:: What is being asked ::
Every entry below should be copied exactly, minus the pictures.
Entries shown below:
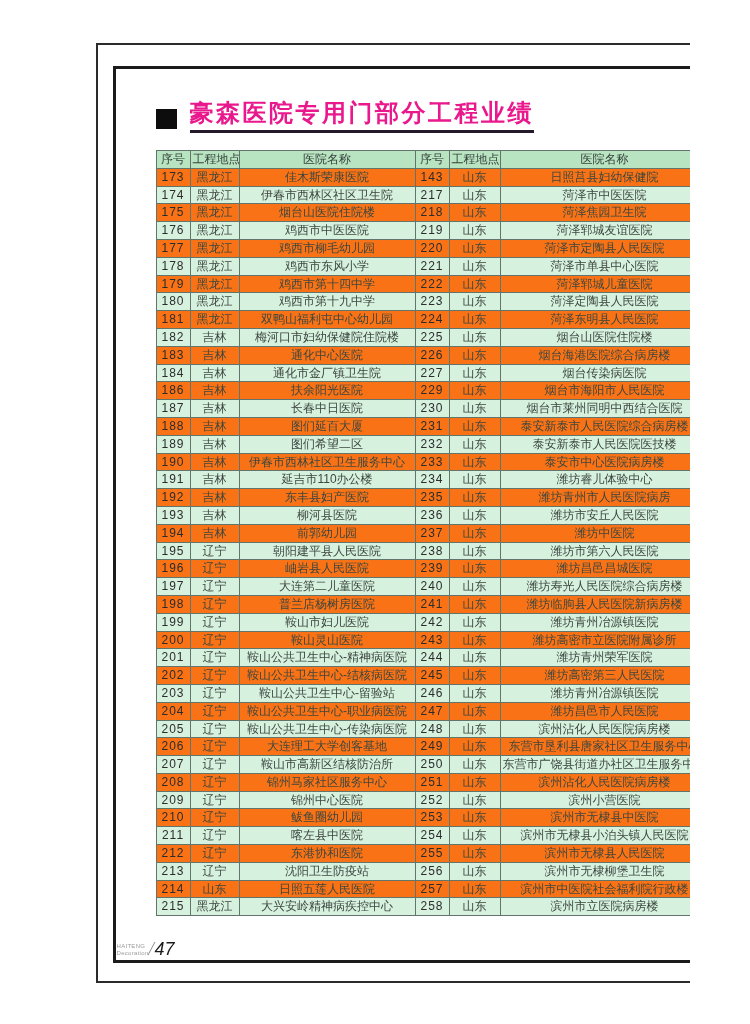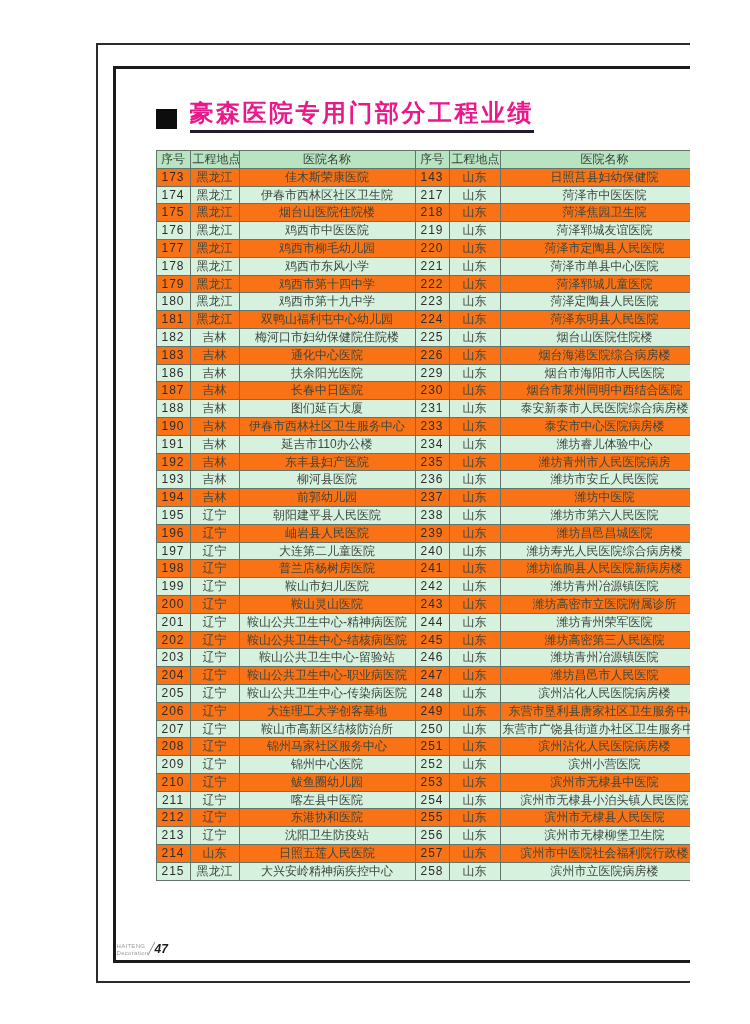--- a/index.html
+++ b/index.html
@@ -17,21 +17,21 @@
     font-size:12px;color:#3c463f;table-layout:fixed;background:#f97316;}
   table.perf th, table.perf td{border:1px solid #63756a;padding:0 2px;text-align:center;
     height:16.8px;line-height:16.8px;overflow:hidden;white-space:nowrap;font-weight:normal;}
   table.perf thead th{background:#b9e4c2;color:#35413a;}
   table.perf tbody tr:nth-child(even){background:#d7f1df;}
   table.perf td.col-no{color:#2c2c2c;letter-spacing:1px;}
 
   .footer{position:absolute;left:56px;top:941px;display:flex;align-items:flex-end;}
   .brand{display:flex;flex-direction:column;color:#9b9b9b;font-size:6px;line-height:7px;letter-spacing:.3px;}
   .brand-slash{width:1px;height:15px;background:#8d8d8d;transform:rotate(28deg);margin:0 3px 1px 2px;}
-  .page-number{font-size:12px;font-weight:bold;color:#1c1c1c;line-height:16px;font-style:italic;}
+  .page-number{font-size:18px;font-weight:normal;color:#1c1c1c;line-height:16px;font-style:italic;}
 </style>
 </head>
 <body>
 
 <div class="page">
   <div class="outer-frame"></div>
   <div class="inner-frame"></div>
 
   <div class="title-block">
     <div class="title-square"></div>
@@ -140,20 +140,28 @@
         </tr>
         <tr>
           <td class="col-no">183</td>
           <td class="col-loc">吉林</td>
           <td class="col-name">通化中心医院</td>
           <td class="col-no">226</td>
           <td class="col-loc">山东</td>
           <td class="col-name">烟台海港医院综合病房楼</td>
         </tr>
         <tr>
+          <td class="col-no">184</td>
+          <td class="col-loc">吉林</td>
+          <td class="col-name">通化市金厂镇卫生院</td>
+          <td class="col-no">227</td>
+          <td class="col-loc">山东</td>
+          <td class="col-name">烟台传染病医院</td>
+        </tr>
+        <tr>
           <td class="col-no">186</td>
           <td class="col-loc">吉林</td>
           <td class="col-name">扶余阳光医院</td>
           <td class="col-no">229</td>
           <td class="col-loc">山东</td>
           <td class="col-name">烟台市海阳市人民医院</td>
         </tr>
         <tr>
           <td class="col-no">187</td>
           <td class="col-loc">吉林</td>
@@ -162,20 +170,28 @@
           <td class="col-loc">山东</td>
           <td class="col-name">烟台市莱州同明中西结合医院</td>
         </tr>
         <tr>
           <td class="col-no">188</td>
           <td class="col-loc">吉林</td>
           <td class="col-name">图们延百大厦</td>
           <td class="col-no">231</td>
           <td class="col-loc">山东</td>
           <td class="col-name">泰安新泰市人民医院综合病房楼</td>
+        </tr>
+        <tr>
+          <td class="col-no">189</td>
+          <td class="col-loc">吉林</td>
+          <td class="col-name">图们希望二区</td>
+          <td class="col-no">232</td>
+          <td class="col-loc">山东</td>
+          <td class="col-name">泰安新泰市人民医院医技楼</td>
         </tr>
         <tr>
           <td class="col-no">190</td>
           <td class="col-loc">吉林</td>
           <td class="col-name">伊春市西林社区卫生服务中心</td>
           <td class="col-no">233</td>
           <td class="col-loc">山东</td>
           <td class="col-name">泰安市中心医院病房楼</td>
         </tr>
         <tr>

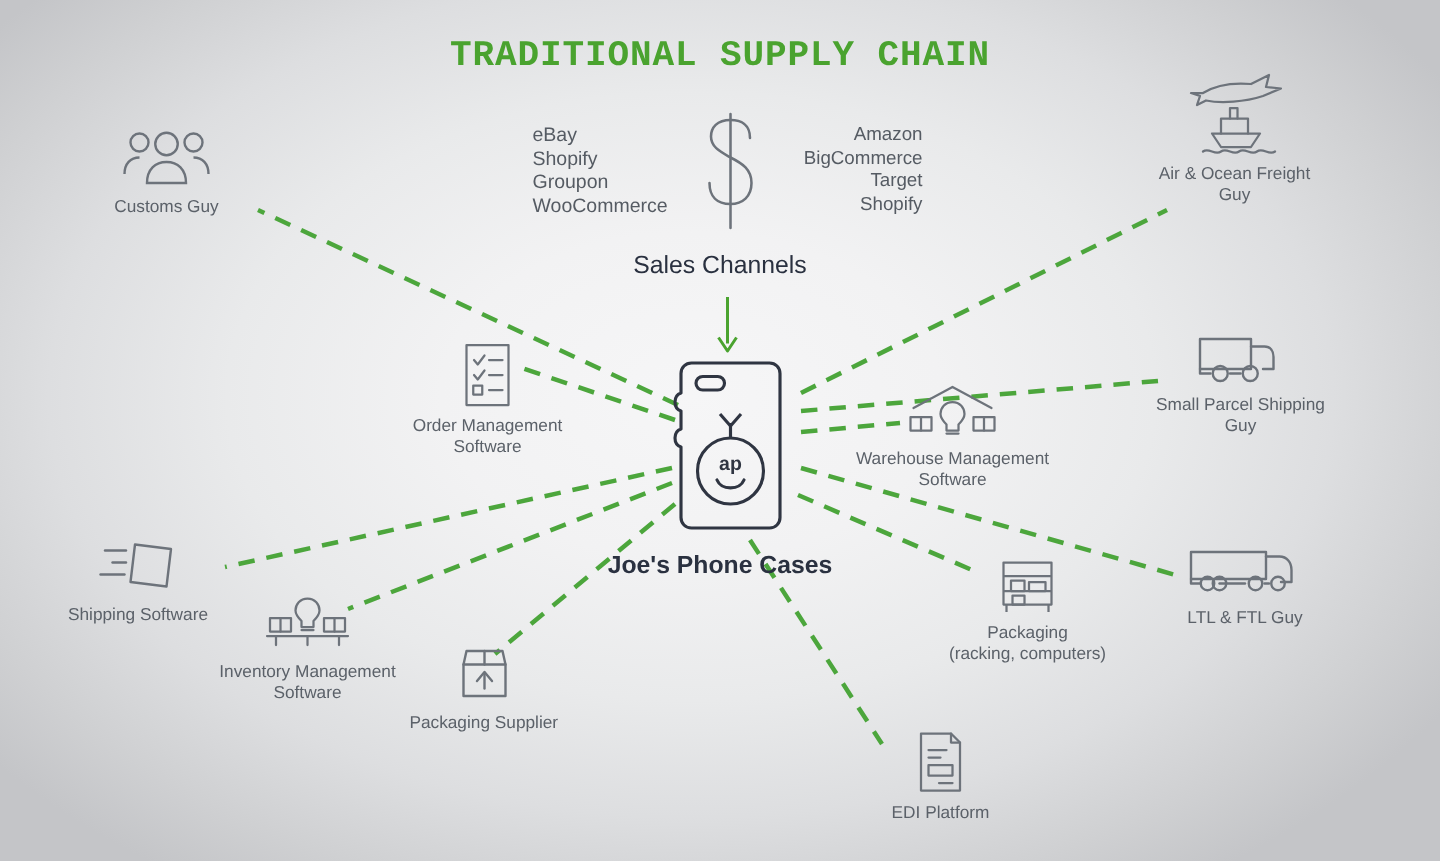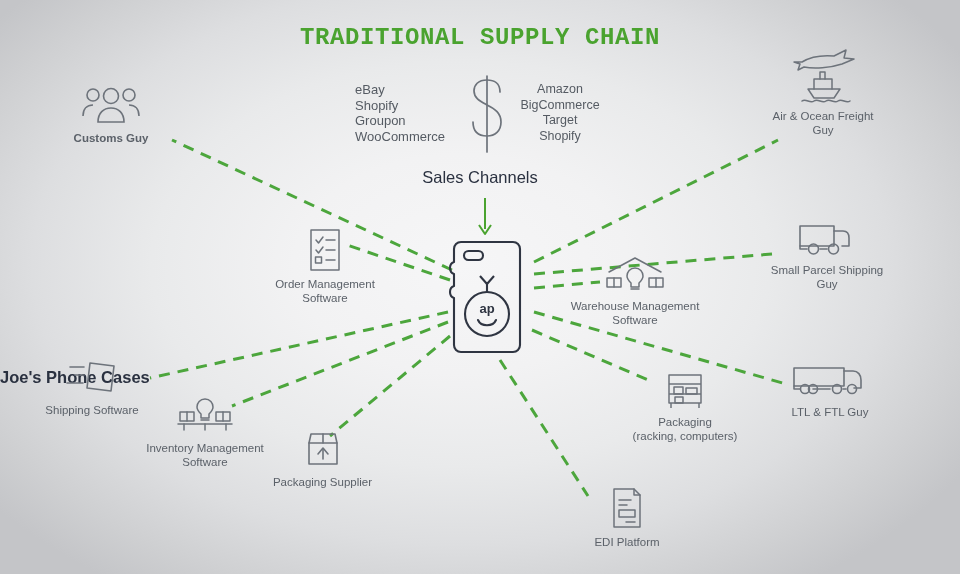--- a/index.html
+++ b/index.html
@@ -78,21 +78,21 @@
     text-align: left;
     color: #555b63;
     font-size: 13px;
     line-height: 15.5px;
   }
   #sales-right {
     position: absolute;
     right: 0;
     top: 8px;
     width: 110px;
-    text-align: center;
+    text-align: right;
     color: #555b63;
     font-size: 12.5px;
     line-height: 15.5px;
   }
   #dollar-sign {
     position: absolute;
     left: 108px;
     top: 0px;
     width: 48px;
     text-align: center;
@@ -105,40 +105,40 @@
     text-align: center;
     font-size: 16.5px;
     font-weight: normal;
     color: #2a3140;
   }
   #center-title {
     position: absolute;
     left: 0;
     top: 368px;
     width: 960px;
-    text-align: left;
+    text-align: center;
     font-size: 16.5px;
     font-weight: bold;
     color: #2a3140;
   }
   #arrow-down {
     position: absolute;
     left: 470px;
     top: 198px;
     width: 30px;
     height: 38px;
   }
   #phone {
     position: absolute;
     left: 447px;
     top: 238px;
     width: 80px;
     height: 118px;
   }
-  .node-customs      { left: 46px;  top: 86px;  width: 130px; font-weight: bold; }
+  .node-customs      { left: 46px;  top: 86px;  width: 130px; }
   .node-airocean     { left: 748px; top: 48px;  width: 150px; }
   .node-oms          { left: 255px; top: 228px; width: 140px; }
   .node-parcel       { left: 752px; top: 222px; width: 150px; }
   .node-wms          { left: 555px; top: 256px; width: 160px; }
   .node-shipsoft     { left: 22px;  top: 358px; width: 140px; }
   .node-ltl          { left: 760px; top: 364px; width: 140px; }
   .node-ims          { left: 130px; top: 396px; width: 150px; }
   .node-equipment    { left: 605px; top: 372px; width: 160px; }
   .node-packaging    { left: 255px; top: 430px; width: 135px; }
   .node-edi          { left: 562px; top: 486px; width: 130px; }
End of Entries shown.
:: Output of the exercise ::
--- a/index.html
+++ b/index.html
@@ -17,21 +17,21 @@
     font-size:12px;color:#3c463f;table-layout:fixed;background:#f97316;}
   table.perf th, table.perf td{border:1px solid #63756a;padding:0 2px;text-align:center;
     height:16.8px;line-height:16.8px;overflow:hidden;white-space:nowrap;font-weight:normal;}
   table.perf thead th{background:#b9e4c2;color:#35413a;}
   table.perf tbody tr:nth-child(even){background:#d7f1df;}
   table.perf td.col-no{color:#2c2c2c;letter-spacing:1px;}
 
   .footer{position:absolute;left:56px;top:941px;display:flex;align-items:flex-end;}
   .brand{display:flex;flex-direction:column;color:#9b9b9b;font-size:6px;line-height:7px;letter-spacing:.3px;}
   .brand-slash{width:1px;height:15px;background:#8d8d8d;transform:rotate(28deg);margin:0 3px 1px 2px;}
-  .page-number{font-size:12px;font-weight:bold;color:#1c1c1c;line-height:16px;font-style:italic;}
+  .page-number{font-size:18px;font-weight:normal;color:#1c1c1c;line-height:16px;font-style:italic;}
 </style>
 </head>
 <body>
 
 <div class="page">
   <div class="outer-frame"></div>
   <div class="inner-frame"></div>
 
   <div class="title-block">
     <div class="title-square"></div>
@@ -140,20 +140,28 @@
         </tr>
         <tr>
           <td class="col-no">183</td>
           <td class="col-loc">吉林</td>
           <td class="col-name">通化中心医院</td>
           <td class="col-no">226</td>
           <td class="col-loc">山东</td>
           <td class="col-name">烟台海港医院综合病房楼</td>
         </tr>
         <tr>
+          <td class="col-no">184</td>
+          <td class="col-loc">吉林</td>
+          <td class="col-name">通化市金厂镇卫生院</td>
+          <td class="col-no">227</td>
+          <td class="col-loc">山东</td>
+          <td class="col-name">烟台传染病医院</td>
+        </tr>
+        <tr>
           <td class="col-no">186</td>
           <td class="col-loc">吉林</td>
           <td class="col-name">扶余阳光医院</td>
           <td class="col-no">229</td>
           <td class="col-loc">山东</td>
           <td class="col-name">烟台市海阳市人民医院</td>
         </tr>
         <tr>
           <td class="col-no">187</td>
           <td class="col-loc">吉林</td>
@@ -162,20 +170,28 @@
           <td class="col-loc">山东</td>
           <td class="col-name">烟台市莱州同明中西结合医院</td>
         </tr>
         <tr>
           <td class="col-no">188</td>
           <td class="col-loc">吉林</td>
           <td class="col-name">图们延百大厦</td>
           <td class="col-no">231</td>
           <td class="col-loc">山东</td>
           <td class="col-name">泰安新泰市人民医院综合病房楼</td>
+        </tr>
+        <tr>
+          <td class="col-no">189</td>
+          <td class="col-loc">吉林</td>
+          <td class="col-name">图们希望二区</td>
+          <td class="col-no">232</td>
+          <td class="col-loc">山东</td>
+          <td class="col-name">泰安新泰市人民医院医技楼</td>
         </tr>
         <tr>
           <td class="col-no">190</td>
           <td class="col-loc">吉林</td>
           <td class="col-name">伊春市西林社区卫生服务中心</td>
           <td class="col-no">233</td>
           <td class="col-loc">山东</td>
           <td class="col-name">泰安市中心医院病房楼</td>
         </tr>
         <tr>

--- a/index.html
+++ b/index.html
@@ -78,21 +78,21 @@
     text-align: left;
     color: #555b63;
     font-size: 13px;
     line-height: 15.5px;
   }
   #sales-right {
     position: absolute;
     right: 0;
     top: 8px;
     width: 110px;
-    text-align: center;
+    text-align: right;
     color: #555b63;
     font-size: 12.5px;
     line-height: 15.5px;
   }
   #dollar-sign {
     position: absolute;
     left: 108px;
     top: 0px;
     width: 48px;
     text-align: center;
@@ -105,40 +105,40 @@
     text-align: center;
     font-size: 16.5px;
     font-weight: normal;
     color: #2a3140;
   }
   #center-title {
     position: absolute;
     left: 0;
     top: 368px;
     width: 960px;
-    text-align: left;
+    text-align: center;
     font-size: 16.5px;
     font-weight: bold;
     color: #2a3140;
   }
   #arrow-down {
     position: absolute;
     left: 470px;
     top: 198px;
     width: 30px;
     height: 38px;
   }
   #phone {
     position: absolute;
     left: 447px;
     top: 238px;
     width: 80px;
     height: 118px;
   }
-  .node-customs      { left: 46px;  top: 86px;  width: 130px; font-weight: bold; }
+  .node-customs      { left: 46px;  top: 86px;  width: 130px; }
   .node-airocean     { left: 748px; top: 48px;  width: 150px; }
   .node-oms          { left: 255px; top: 228px; width: 140px; }
   .node-parcel       { left: 752px; top: 222px; width: 150px; }
   .node-wms          { left: 555px; top: 256px; width: 160px; }
   .node-shipsoft     { left: 22px;  top: 358px; width: 140px; }
   .node-ltl          { left: 760px; top: 364px; width: 140px; }
   .node-ims          { left: 130px; top: 396px; width: 150px; }
   .node-equipment    { left: 605px; top: 372px; width: 160px; }
   .node-packaging    { left: 255px; top: 430px; width: 135px; }
   .node-edi          { left: 562px; top: 486px; width: 130px; }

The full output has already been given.